From: Shrikanth Hegde

Date: Thu Mar 19 2026 - 09:26:19 EST


Hi Peter.

On 3/19/26 2:50 PM, Peter Zijlstra wrote:
On Thu, Mar 19, 2026 at 12:23:14PM +0530, Shrikanth Hegde wrote:
smp_processor_id() is pointless to fetch in the loop.

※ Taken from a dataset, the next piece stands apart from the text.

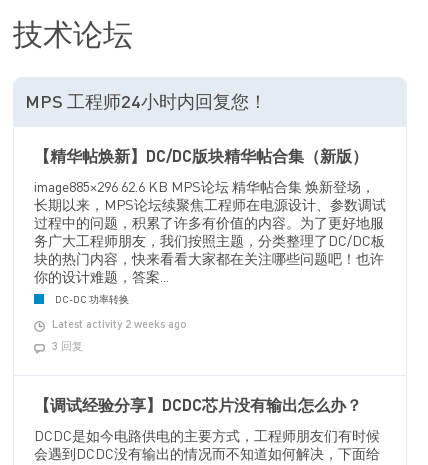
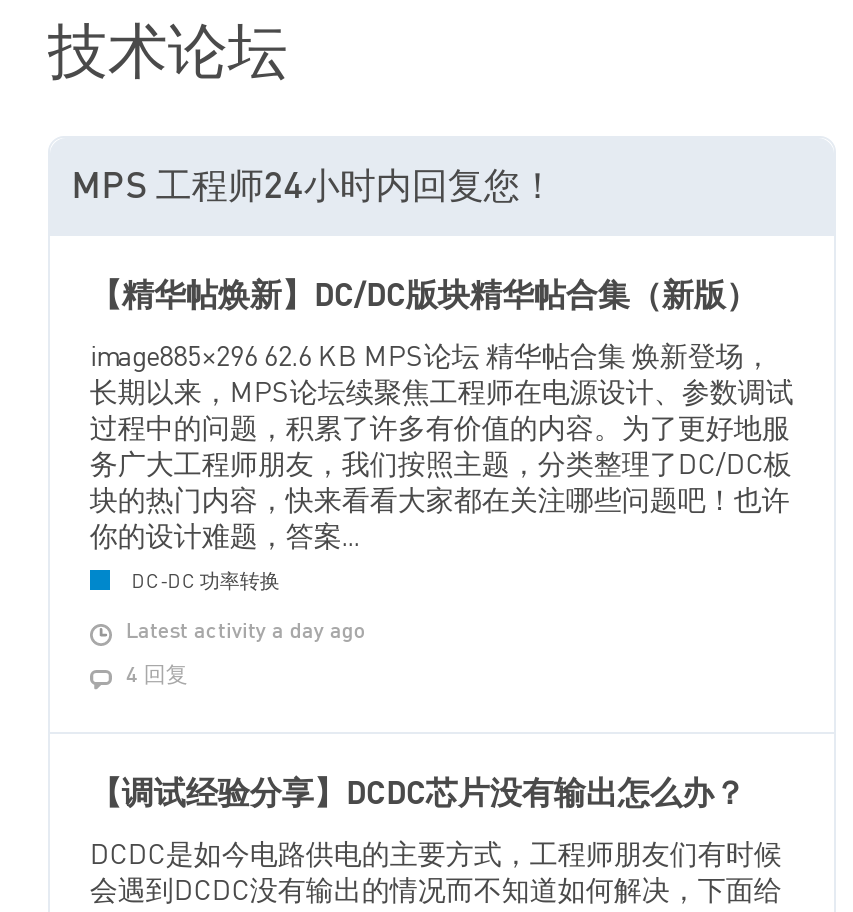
[52,320,187,331] Latest activity 2 weeks ago -> [126,623,368,645] Latest activity a day ago
[52,342,83,353] 3 回复 -> [126,667,188,689] 4 回复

Move it out.
No functional change.

Isn't this what compilers are for?

This is what i see in pseries.

c00000000028cc7c: 1d 70 80 48 bl c000000000a93c98 <_find_next_and_bit>
c00000000028cc80: 00 00 00 60 nop
c00000000028cc84: 00 00 bd 80 lwz r5,0(r29)
c00000000028cc88: b4 07 7e 7c extsw r30,r3
c00000000028cc8c: 78 1b 7f 7c mr r31,r3 << This is ilb_cpu
c00000000028cc90: 78 1b 7a 7c mr r26,r3
c00000000028cc94: 40 18 05 7c cmplw r5,r3
c00000000028cc98: 78 f3 c3 7f mr r3,r30
c00000000028cc9c: 5c 00 81 40 ble c00000000028ccf8 <kick_ilb+0x10c>
c00000000028cca0: 08 00 2d a1 lhz r9,8(r13) << cpu comes from paca_index
c00000000028cca4: 00 f8 09 7c cmpw r9,r31
c00000000028cca8: 18 00 82 41 beq c00000000028ccc0 <kick_ilb+0xd4>
c00000000028ccac: 8d 0c 04 48 bl c0000000002cd938 <idle_cpu+0x8>
c00000000028ccb0: 00 00 00 60 nop
c00000000028ccb4: 00 00 03 2c cmpwi r3,0
c00000000028ccb8: 78 00 82 40 bne c00000000028cd30 <kick_ilb+0x144>
c00000000028ccbc: 00 00 bd 80 lwz r5,0(r29)
c00000000028ccc0: 01 00 df 38 addi r6,r31,1
c00000000028ccc4: 20 00 a5 78 clrldi r5,r5,32
c00000000028ccc8: 78 e3 84 7f mr r4,r28
c00000000028cccc: 78 db 63 7f mr r3,r27
c00000000028ccd0: b4 07 c6 7c extsw r6,r6
c00000000028ccd4: c5 6f 80 48 bl c000000000a93c98 <_find_next_and_bit>



So, yes it is done inside the loop. But accessing it should be cheap as it is r13 access
which is the paca pointer.

Since different archs implement it in their own ways
(many would have it cheap, but for some may be costly)
and there is CONFIG_DEBUG_PREEMPT too.
So it would be good to hoist it out of the loop IMHO.